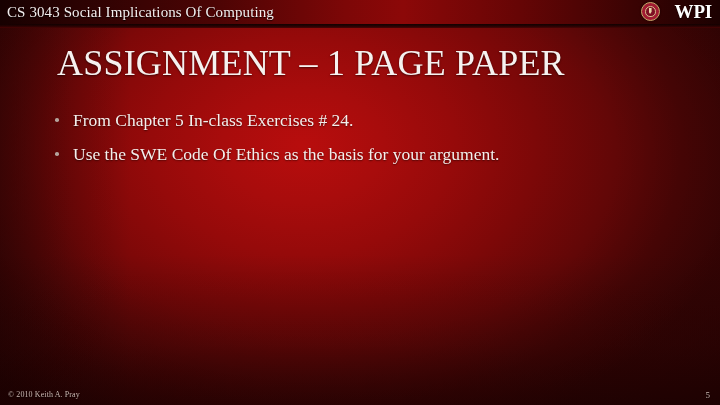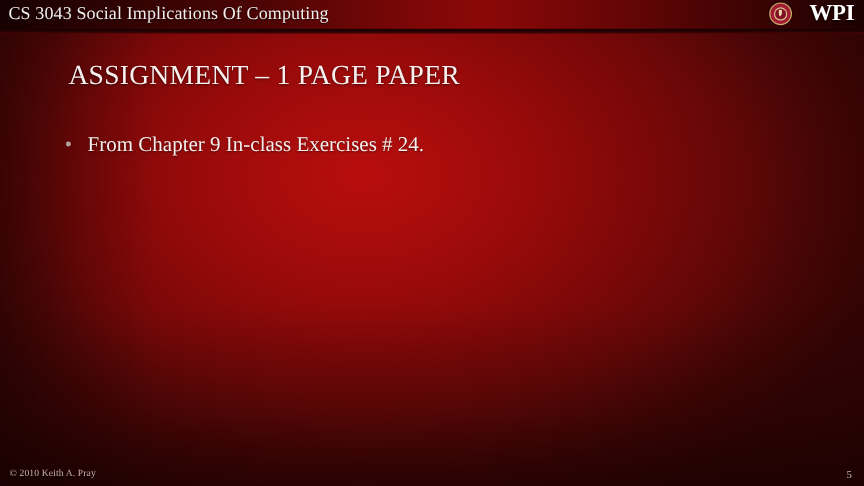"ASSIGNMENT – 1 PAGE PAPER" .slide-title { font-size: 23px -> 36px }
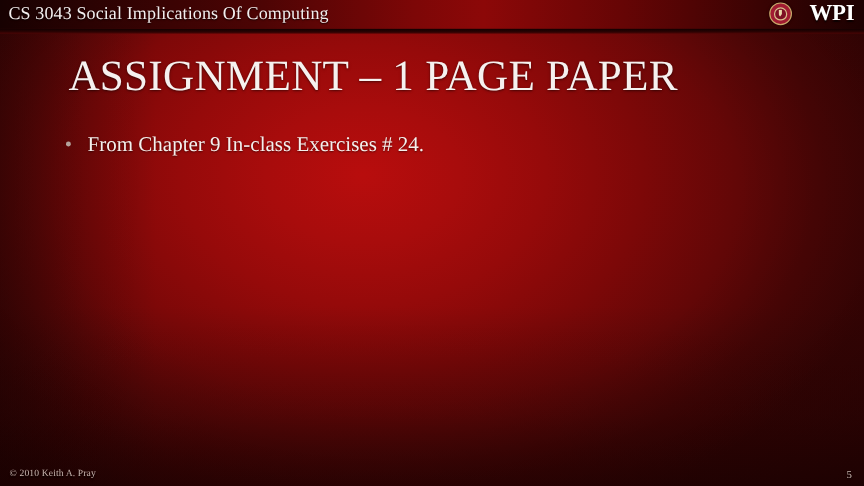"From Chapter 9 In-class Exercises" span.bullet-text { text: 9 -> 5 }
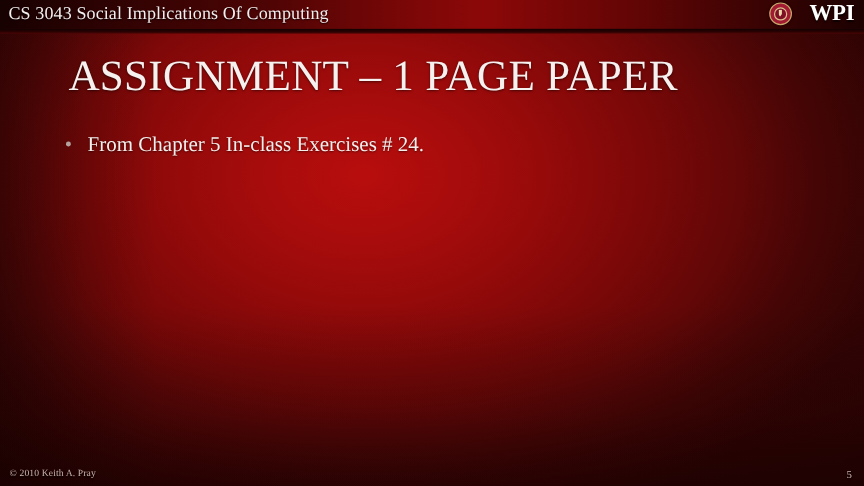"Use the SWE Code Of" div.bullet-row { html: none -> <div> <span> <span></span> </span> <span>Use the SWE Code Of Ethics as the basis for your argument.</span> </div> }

####################

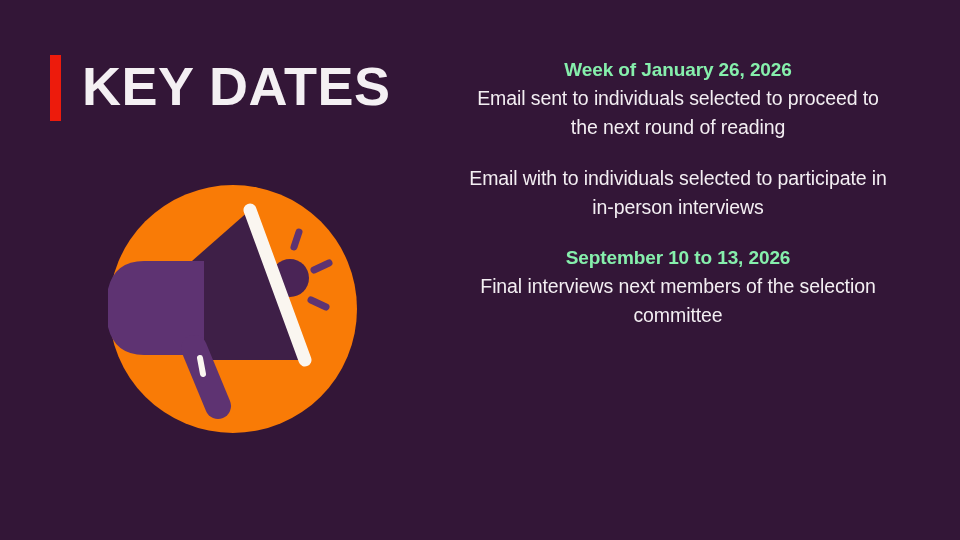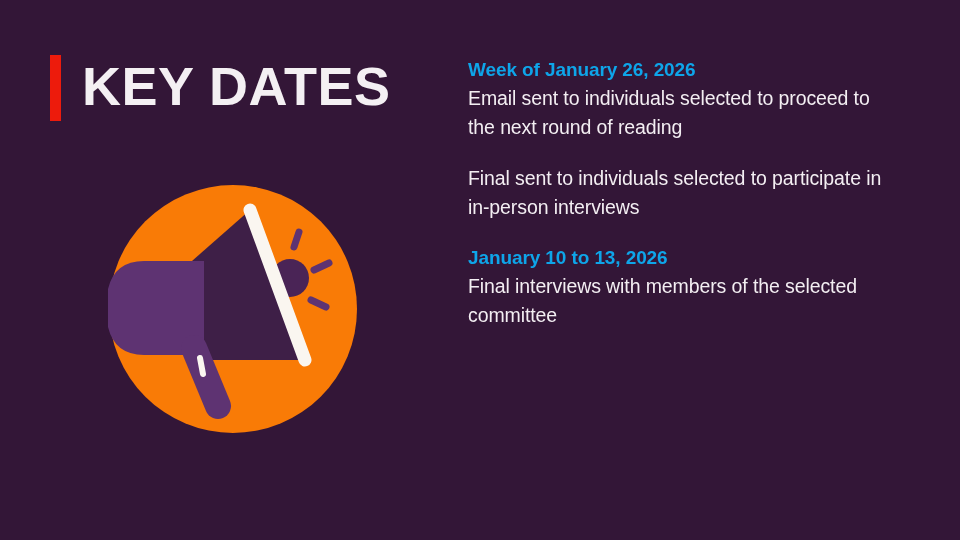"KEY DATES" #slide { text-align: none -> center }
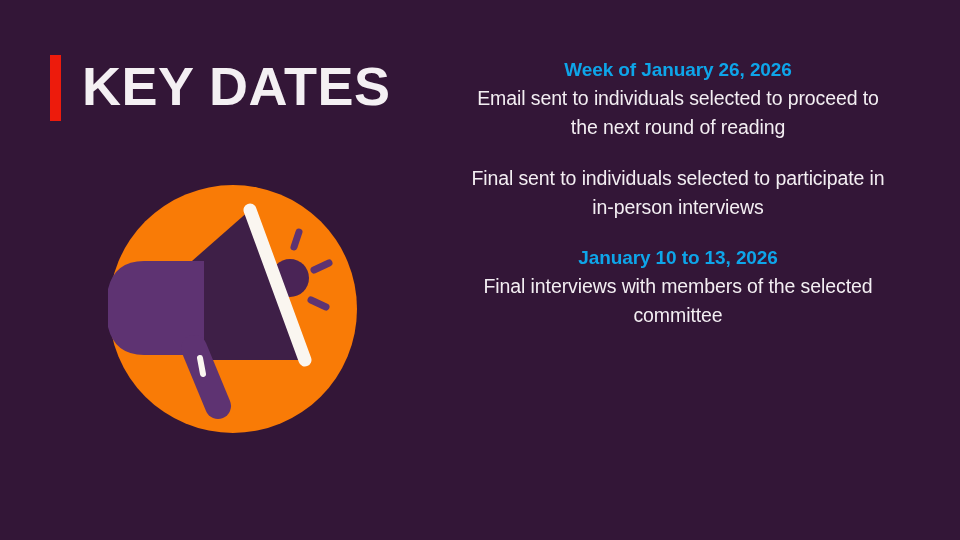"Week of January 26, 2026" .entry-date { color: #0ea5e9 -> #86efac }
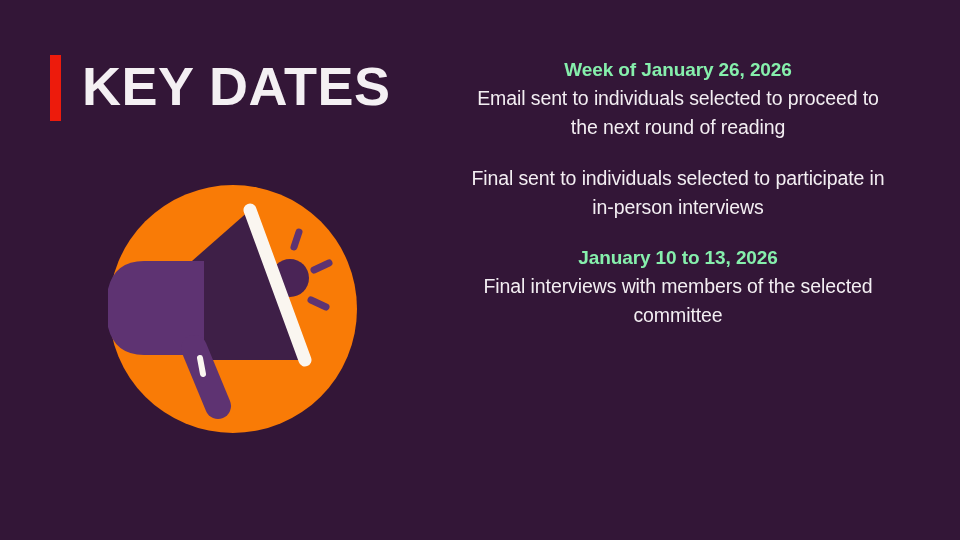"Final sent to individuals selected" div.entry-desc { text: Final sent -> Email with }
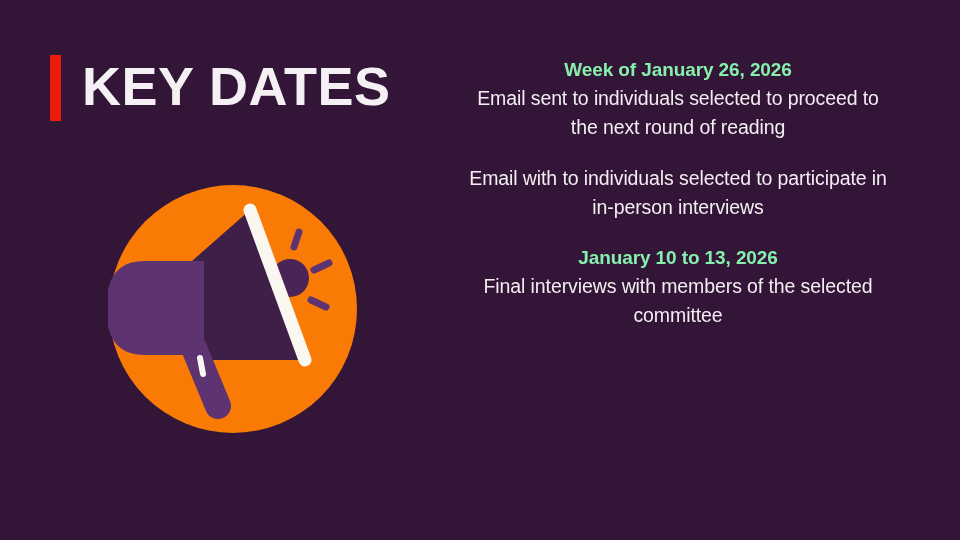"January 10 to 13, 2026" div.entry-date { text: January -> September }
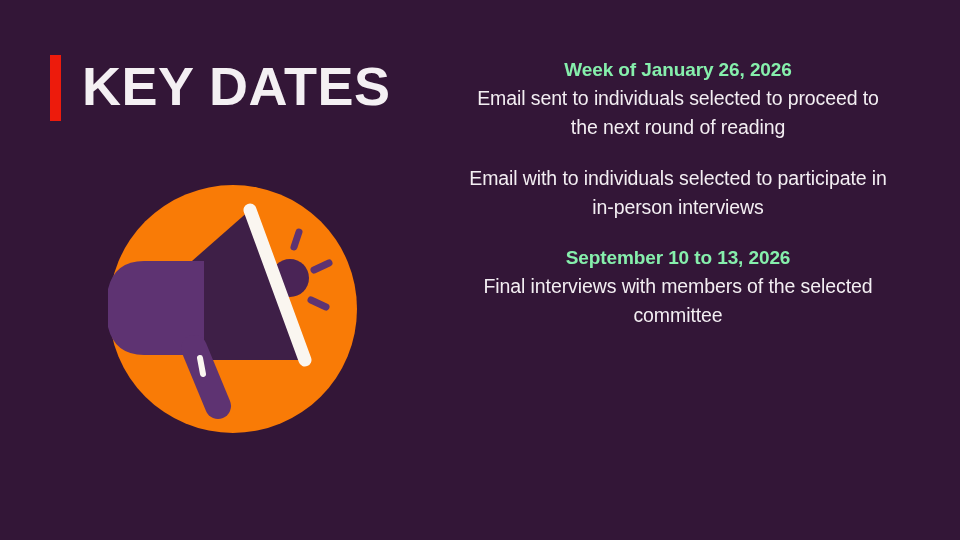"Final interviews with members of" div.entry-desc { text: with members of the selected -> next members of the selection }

####################

EXERCISE INSTRUCTIONS.
Starting at the line above with "Chapter 9 In-class", output every line exactly up to and including the line with "html: none ->", but none of the pictures.

RESPONSE AREA.
"From Chapter 9 In-class Exercises" span.bullet-text { text: 9 -> 5 }
"Use the SWE Code Of" div.bullet-row { html: none -> <div> <span> <span></span> </span> <span>Use the SWE Code Of Ethics as the basis for your argument.</span> </div> }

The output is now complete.